View of Guillaume Pilet’s exhibition “An Atlas of Dramas,” 2016; at Rotwand.
The central character in the exhibition “An Atlas of Dramas” by Lausanne-based Guillaume Pilet (b. 1984) greeted the visitor with open arms. Formed from lumpy grayish polyurethane foam, and just short of six feet high, the cartoonish figure of Introducing Heliodorus (2016) sits on its posterior with its arms and legs spread. Its head is a huge disc with large round holes for eyes. The figure was situated in front of a freestanding, curved painting that looks like a stage set. Titled La Mesure harmonique, De l’humain applicable aux règles transgressées de la peinture étendue à l’espace (The Harmonious Measure: From the Human, Applied to Rules of Painting, Transgressed and Extended into Space), the painting screams with stripes, dots, waves, circles, splashes, and pourings.
This show, Pilet’s third solo exhibition at Rotwand, dropped us in the midst of his enigmatic world, entangling us in thematic strands relating to past work, current endeavors, and future plans. Pilet’s previous subjects have included monkeys, primatologists, bricks, and Bach. Pilet has stated that he wants to extend his work into opera and that Heliodorus will be one of his characters.
The backdrop painting was made during a weeklong performance event at the Centre Culturel Suisse in Paris in October 2015. Le Corbusier’s Modulor scale of proportions, based on a man with his arm raised, was an inspiration for the work, which is eighty-nine inches high and consists of multiple panels. Pilet applied body paint to a performer, who then moved on the canvas according to the artist’s instructions. Pilet’s interest in modernist architecture, tribal-esque body painting, and wave patterns can be traced to an exhibition he had at the Kunsthalle São Paulo in 2014.
In the current exhibition, a gap to one side of the freestanding painting allowed the viewer to pass through, as if being granted backstage access. There, one found Almond Milk (2016), a ribbonlike shaped canvas with fine pink and brown markings that resemble wood grain, and Thanatus Vulgaris (2016), a black spider sculpture about three feet tall.
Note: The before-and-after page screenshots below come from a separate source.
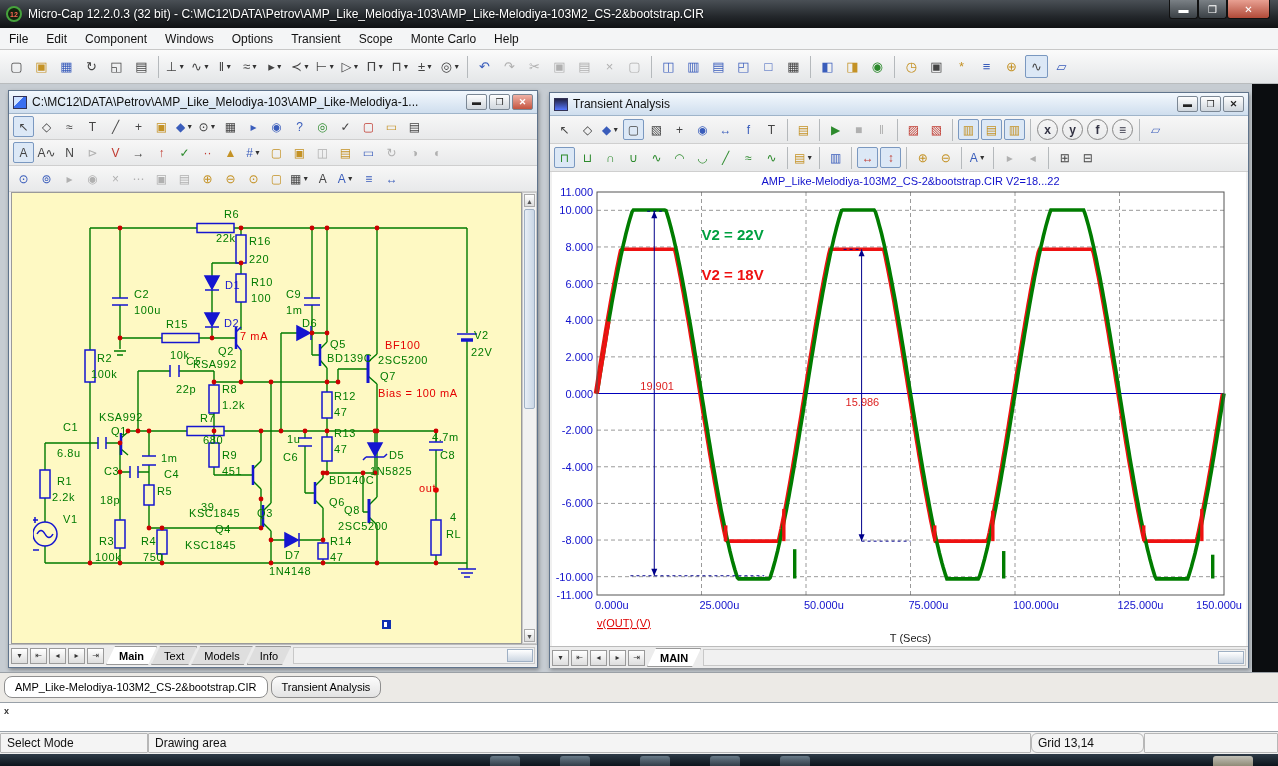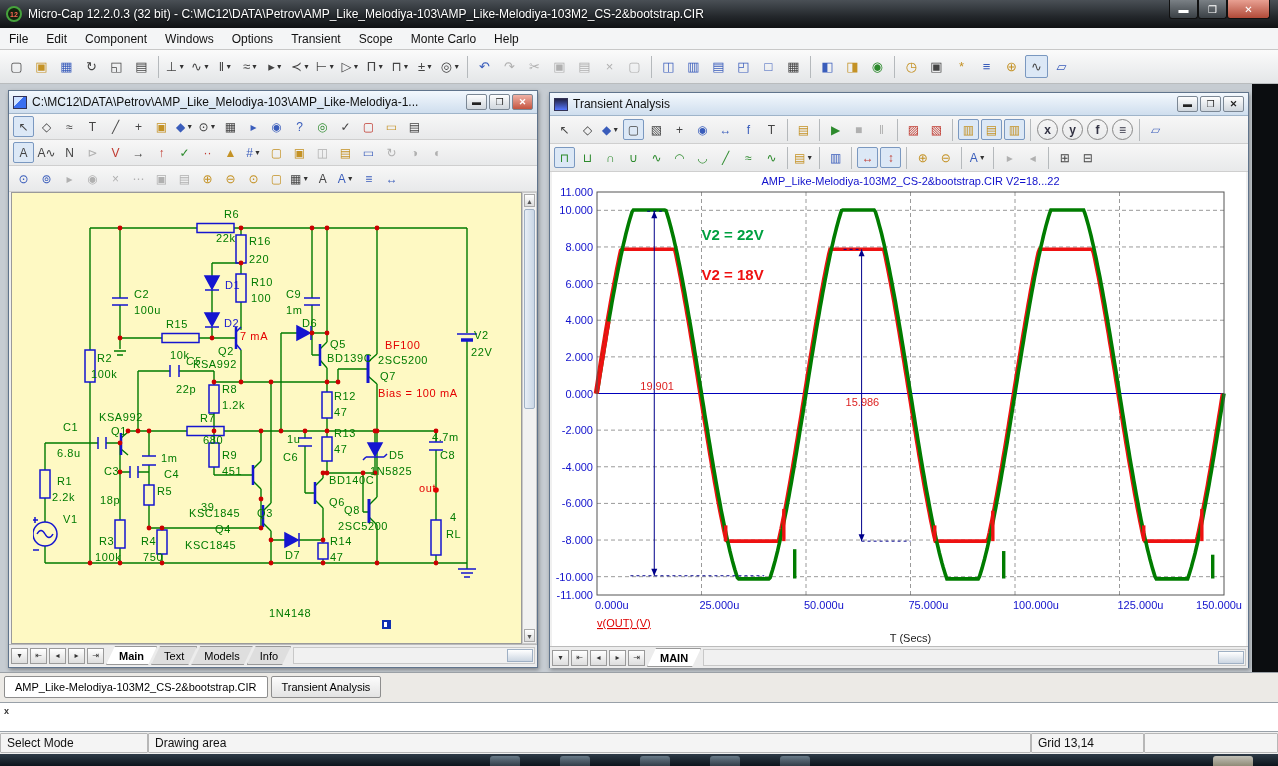--- a/index.html
+++ b/index.html
@@ -649,7 +649,7 @@
             <span class="sch-label lg" style="left: 182px; top: 324px;">Q4</span>
             <span class="sch-label lg" style="left: 152px; top: 340px;">KSC1845</span>
             <span class="sch-label lg" style="left: 252px; top: 350px;">D7</span>
-            <span class="sch-label lg" style="left: 236px; top: 366px; margin-top: 42px;">1N4148</span>
+            <span class="sch-label lg" style="left: 236px; top: 366px;">1N4148</span>
             <span class="sch-label lg" style="left: 297px; top: 336px;">R14</span>
             <span class="sch-label lg" style="left: 297px; top: 352px;">47</span>
             <span class="sch-label lg" style="left: 254px; top: 234px;">1u</span>

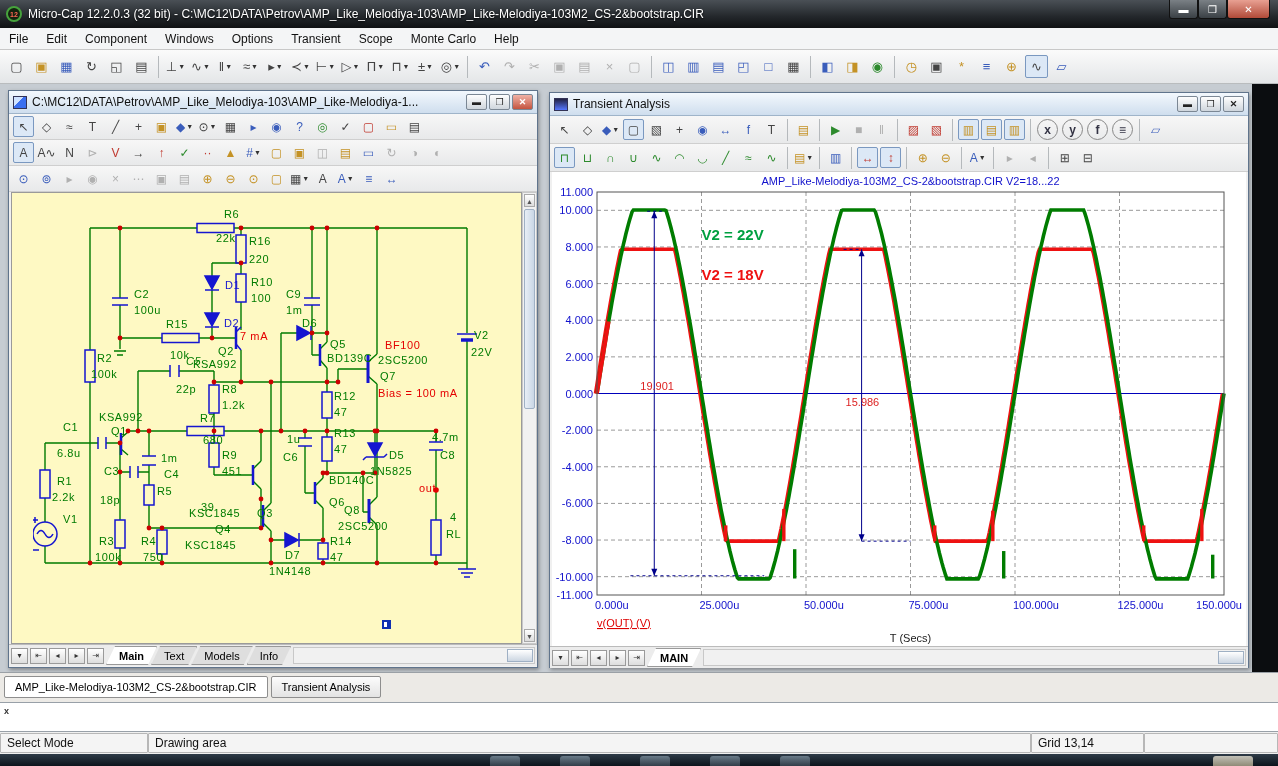--- a/index.html
+++ b/index.html
@@ -90,7 +90,7 @@
 
 #doc-tabbar { position:absolute; left:0; top:672px; width:1278px; height:30px;
   background:#eceae6; border-top:1px solid #9aa0a6; display:flex; align-items:flex-start; padding:3px 0 0 4px; }
-.doc-tab { height:22px; border:1px solid #8e8e8e; border-radius:2px; background:linear-gradient(#fcfcfc,#e3e3e3);
+.doc-tab { height:22px; border:1px solid #8e8e8e; border-radius:8px; background:linear-gradient(#fcfcfc,#e3e3e3);
   font-size:11px; display:flex; align-items:center; padding:0 10px; margin-right:3px; }
 .doc-tab.active { background:#fff; }
 #msg-pane { position:absolute; left:0; top:702px; width:1278px; height:30px; background:#fff;

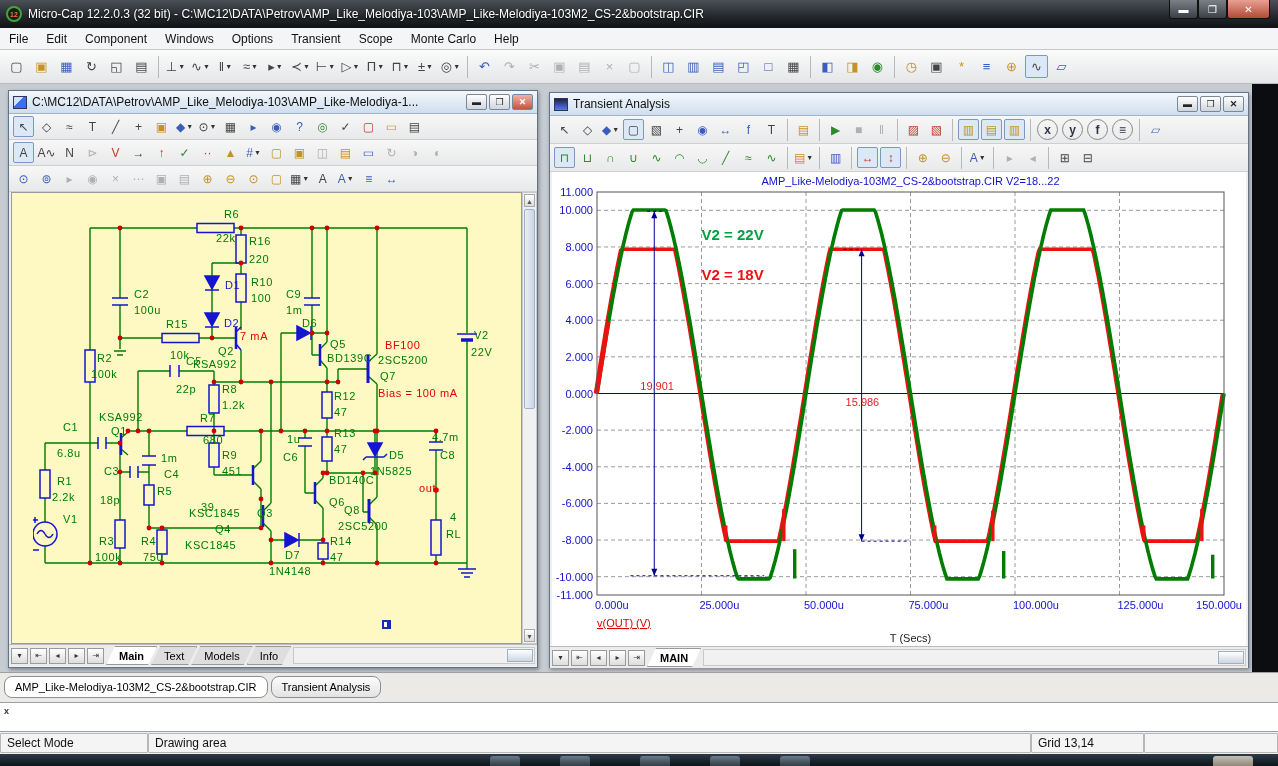--- a/index.html
+++ b/index.html
@@ -968,7 +968,7 @@
   <div id="statusbar">
     <div class="status-cell" style="width:148px;">Select Mode</div>
     <div class="status-cell" style="width:883px;">Drawing area</div>
-    <div class="status-cell" style="width:113px;">Grid 13,14</div>
+    <div class="status-cell" style="width:113px;border-radius:6px;">Grid 13,14</div>
     <div class="status-cell" style="flex:1;"></div>
   </div>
A cluster of diminutive glazed ceramic Heliodorus figures was positioned on the floor, and the word drama was stenciled in black three times on the wall. Two more shaped canvases, with dizzying striped imagery, and a large polyurethane sculpture titled Black Swan completed the show. The swan could be interpreted as stirring itself to flight or struggling to shed clinging oil.
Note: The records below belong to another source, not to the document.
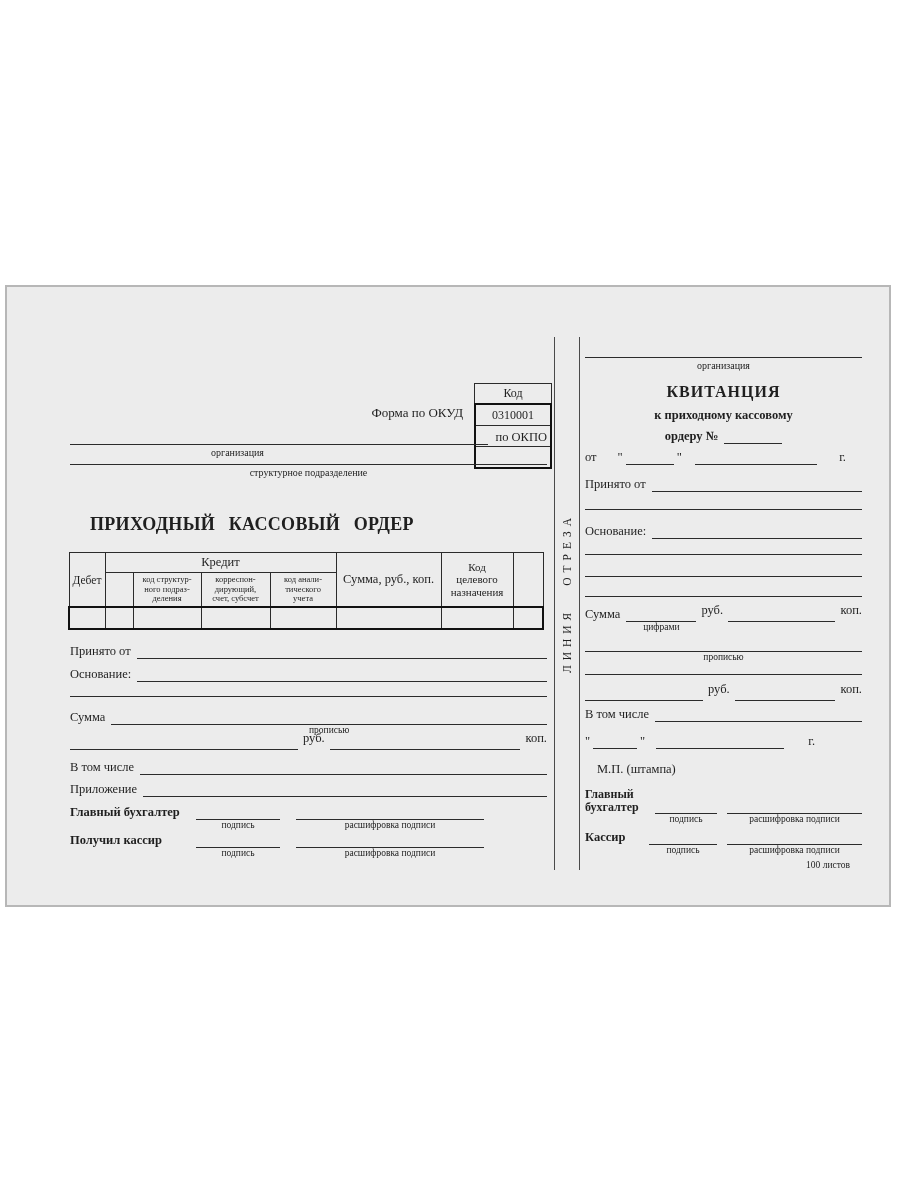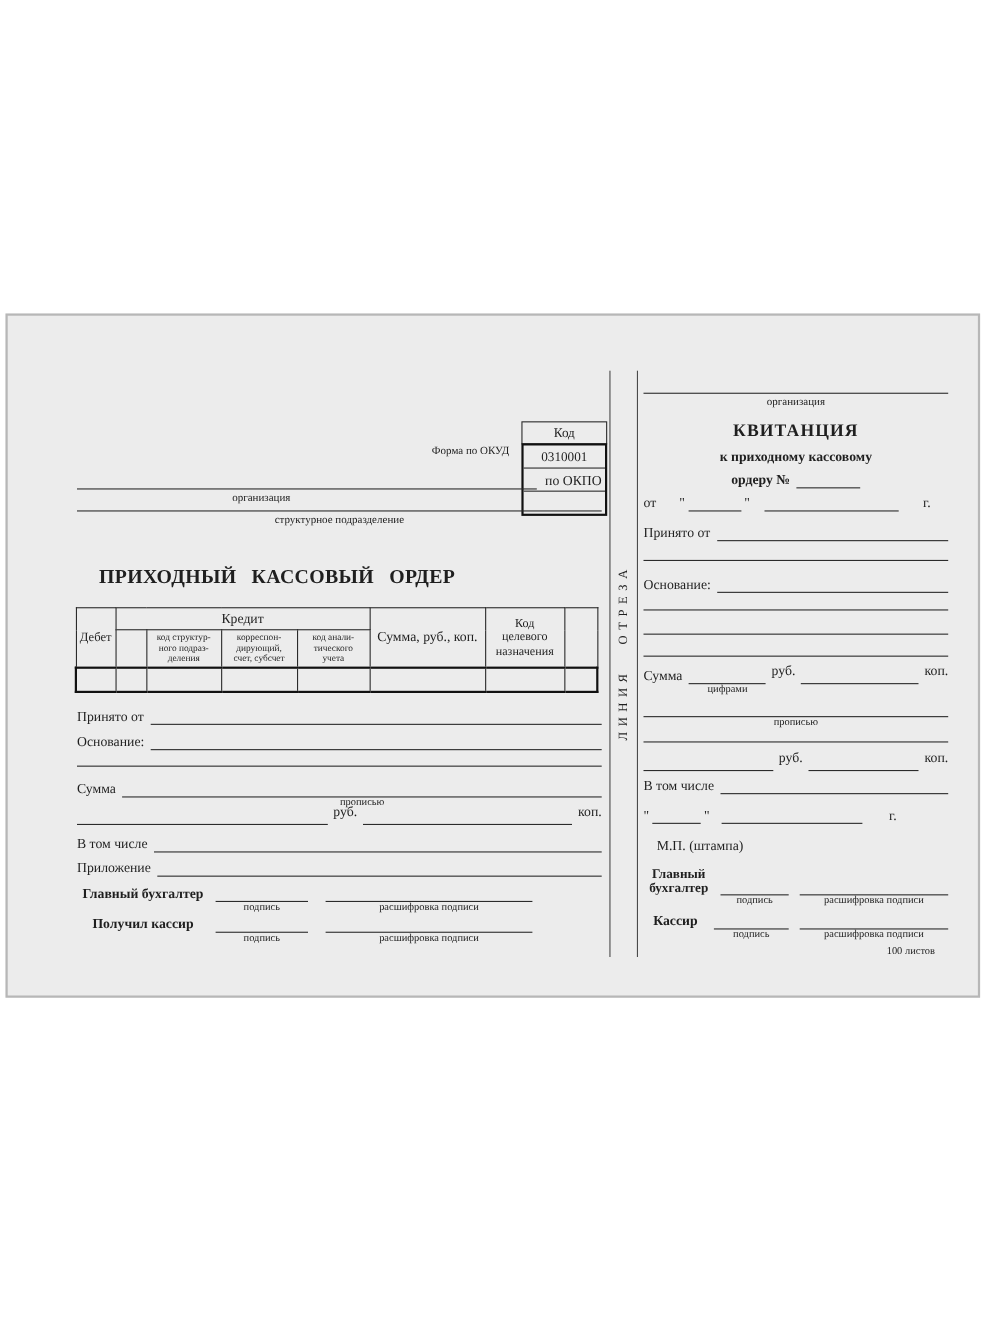--- a/index.html
+++ b/index.html
@@ -30,7 +30,7 @@
   
   .order-col{position:absolute;left:57px;top:0;width:483px;height:100%;}
   .approval{position:absolute;left:276px;top:44px;width:214px;font-size:11px;line-height:13.5px;}
-  .okud-label{position:absolute;top:118px;right:84px;font-size:10px;}
+  .okud-label{position:absolute;top:118px;right:84px;font-size:13px;}
   .okpo-row{top:141px;width:392px;}
   .kodbox{position:absolute;left:410px;top:96px;width:78px;text-align:center;font-size:12px;}
   .kod-h{border:1px solid #2b2b2b;height:19px;line-height:19px;background:#ececec;}

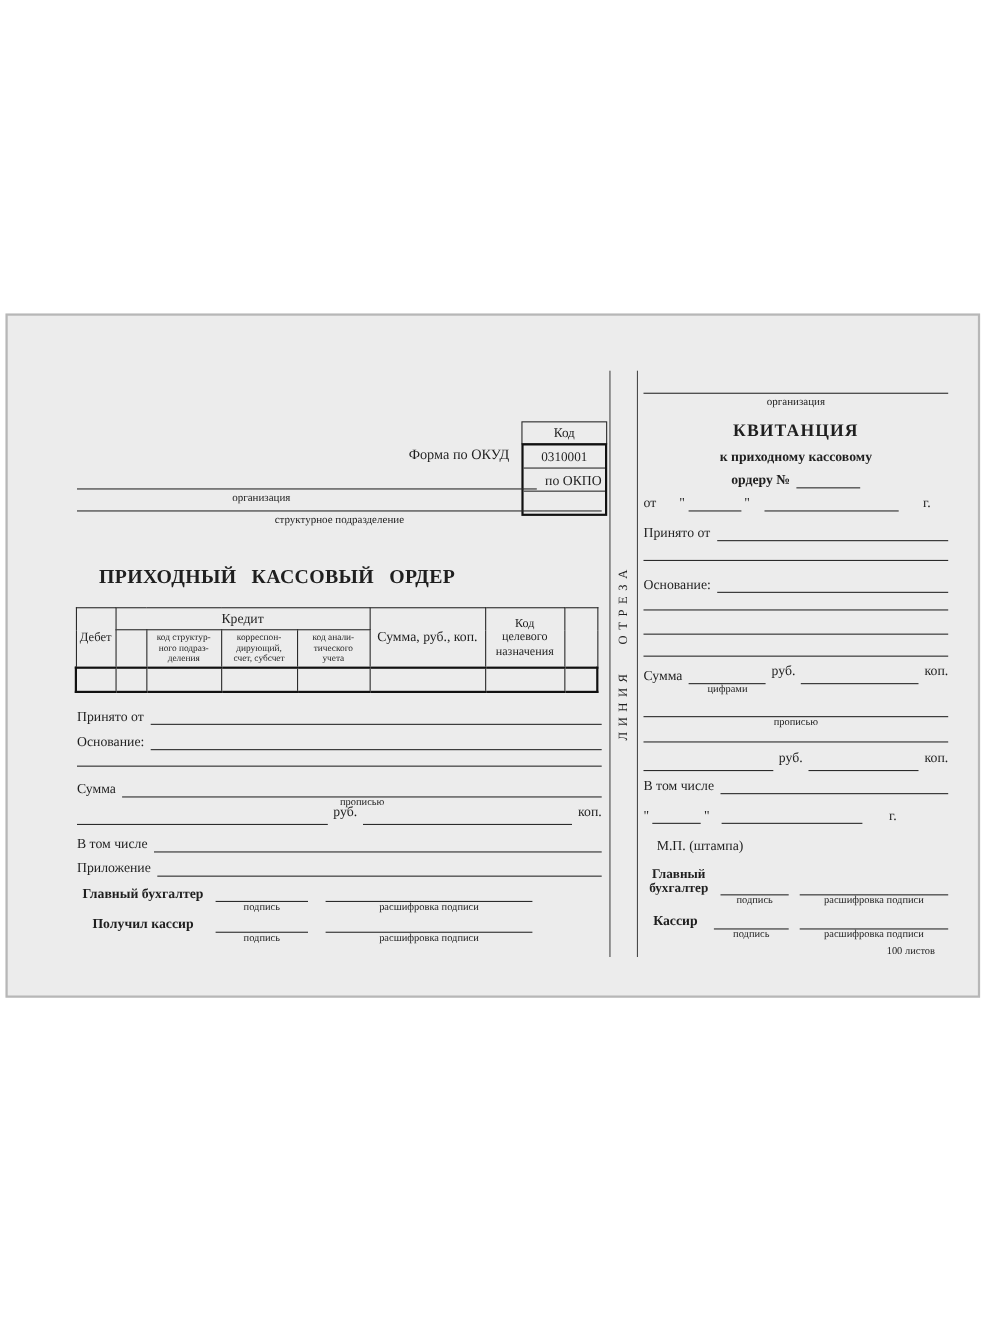--- a/index.html
+++ b/index.html
@@ -18,7 +18,7 @@
   .receipt-col .frow{left:0;width:277px;}
   .fl{border-bottom:1.3px solid #2b2b2b;height:14px;display:inline-block;}
   .flex{flex:1;}
-  .lbl{white-space:nowrap;line-height:15px;margin-right:6px;text-align:center;}
+  .lbl{white-space:nowrap;line-height:15px;margin-right:6px;}
   .mlr{margin:4px 5px;white-space:nowrap;line-height:15px;text-align:right;}
   .b{font-weight:bold;}
   .pre{white-space:pre-line;}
Pilet disregards genre divisions and institutional solemnity. His paintings make light of the great Lausannois abstract painters—Olivier Mosset and John Armeleder among them—who have been so influential on young artists from Pilet’s region, while his repeated iterations of primitive forms suggests a distant culture’s fetish objects, referencing ethnography as much as art. In addition to Pilet’s constellation of influences, this show offered an exciting sense of a live experience to come. It registered as a script or a storyboard, with the sculptural objects as props waiting to be activated.